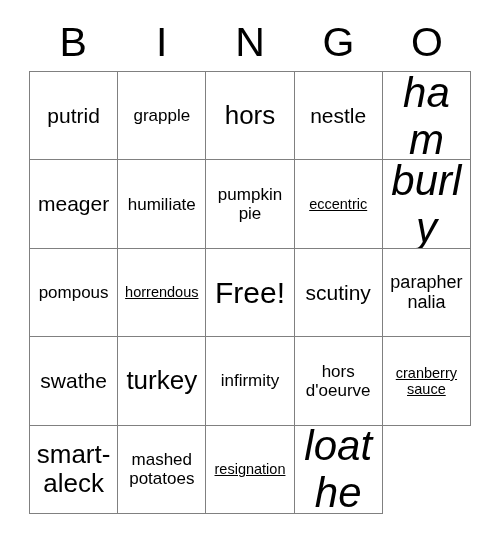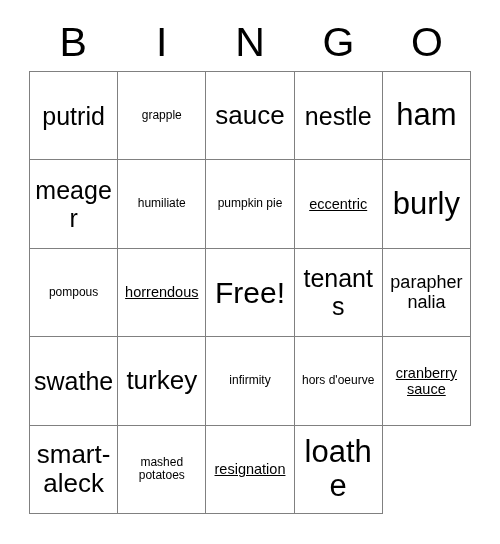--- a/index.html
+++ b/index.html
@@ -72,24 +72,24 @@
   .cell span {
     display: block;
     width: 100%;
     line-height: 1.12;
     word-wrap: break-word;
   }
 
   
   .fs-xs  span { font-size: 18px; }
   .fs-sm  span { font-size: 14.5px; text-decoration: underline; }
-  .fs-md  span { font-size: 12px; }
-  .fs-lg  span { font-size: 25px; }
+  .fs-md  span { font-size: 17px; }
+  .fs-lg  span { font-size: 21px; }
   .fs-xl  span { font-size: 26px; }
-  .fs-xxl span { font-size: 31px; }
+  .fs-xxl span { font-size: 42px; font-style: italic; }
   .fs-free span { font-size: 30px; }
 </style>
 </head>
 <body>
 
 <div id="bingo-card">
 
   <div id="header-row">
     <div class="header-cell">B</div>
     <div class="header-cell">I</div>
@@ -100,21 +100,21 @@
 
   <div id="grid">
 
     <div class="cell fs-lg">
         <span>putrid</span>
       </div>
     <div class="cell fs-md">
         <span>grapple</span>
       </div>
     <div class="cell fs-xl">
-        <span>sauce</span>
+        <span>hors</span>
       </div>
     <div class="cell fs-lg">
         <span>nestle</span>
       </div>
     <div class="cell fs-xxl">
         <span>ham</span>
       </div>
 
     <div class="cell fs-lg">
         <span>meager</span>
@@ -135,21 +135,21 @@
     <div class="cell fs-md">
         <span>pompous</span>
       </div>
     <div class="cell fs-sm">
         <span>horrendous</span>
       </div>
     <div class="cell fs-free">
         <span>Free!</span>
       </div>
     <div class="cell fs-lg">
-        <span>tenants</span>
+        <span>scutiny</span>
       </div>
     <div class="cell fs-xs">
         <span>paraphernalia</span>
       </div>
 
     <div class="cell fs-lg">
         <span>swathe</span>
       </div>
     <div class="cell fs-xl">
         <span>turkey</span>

= = = =

§ EXERCISE GOAL:
Set down every entry above verbatim, without pictures.

§ TASK RESPONSE:
--- a/index.html
+++ b/index.html
@@ -72,24 +72,24 @@
   .cell span {
     display: block;
     width: 100%;
     line-height: 1.12;
     word-wrap: break-word;
   }
 
   
   .fs-xs  span { font-size: 18px; }
   .fs-sm  span { font-size: 14.5px; text-decoration: underline; }
-  .fs-md  span { font-size: 12px; }
-  .fs-lg  span { font-size: 25px; }
+  .fs-md  span { font-size: 17px; }
+  .fs-lg  span { font-size: 21px; }
   .fs-xl  span { font-size: 26px; }
-  .fs-xxl span { font-size: 31px; }
+  .fs-xxl span { font-size: 42px; font-style: italic; }
   .fs-free span { font-size: 30px; }
 </style>
 </head>
 <body>
 
 <div id="bingo-card">
 
   <div id="header-row">
     <div class="header-cell">B</div>
     <div class="header-cell">I</div>
@@ -100,21 +100,21 @@
 
   <div id="grid">
 
     <div class="cell fs-lg">
         <span>putrid</span>
       </div>
     <div class="cell fs-md">
         <span>grapple</span>
       </div>
     <div class="cell fs-xl">
-        <span>sauce</span>
+        <span>hors</span>
       </div>
     <div class="cell fs-lg">
         <span>nestle</span>
       </div>
     <div class="cell fs-xxl">
         <span>ham</span>
       </div>
 
     <div class="cell fs-lg">
         <span>meager</span>
@@ -135,21 +135,21 @@
     <div class="cell fs-md">
         <span>pompous</span>
       </div>
     <div class="cell fs-sm">
         <span>horrendous</span>
       </div>
     <div class="cell fs-free">
         <span>Free!</span>
       </div>
     <div class="cell fs-lg">
-        <span>tenants</span>
+        <span>scutiny</span>
       </div>
     <div class="cell fs-xs">
         <span>paraphernalia</span>
       </div>
 
     <div class="cell fs-lg">
         <span>swathe</span>
       </div>
     <div class="cell fs-xl">
         <span>turkey</span>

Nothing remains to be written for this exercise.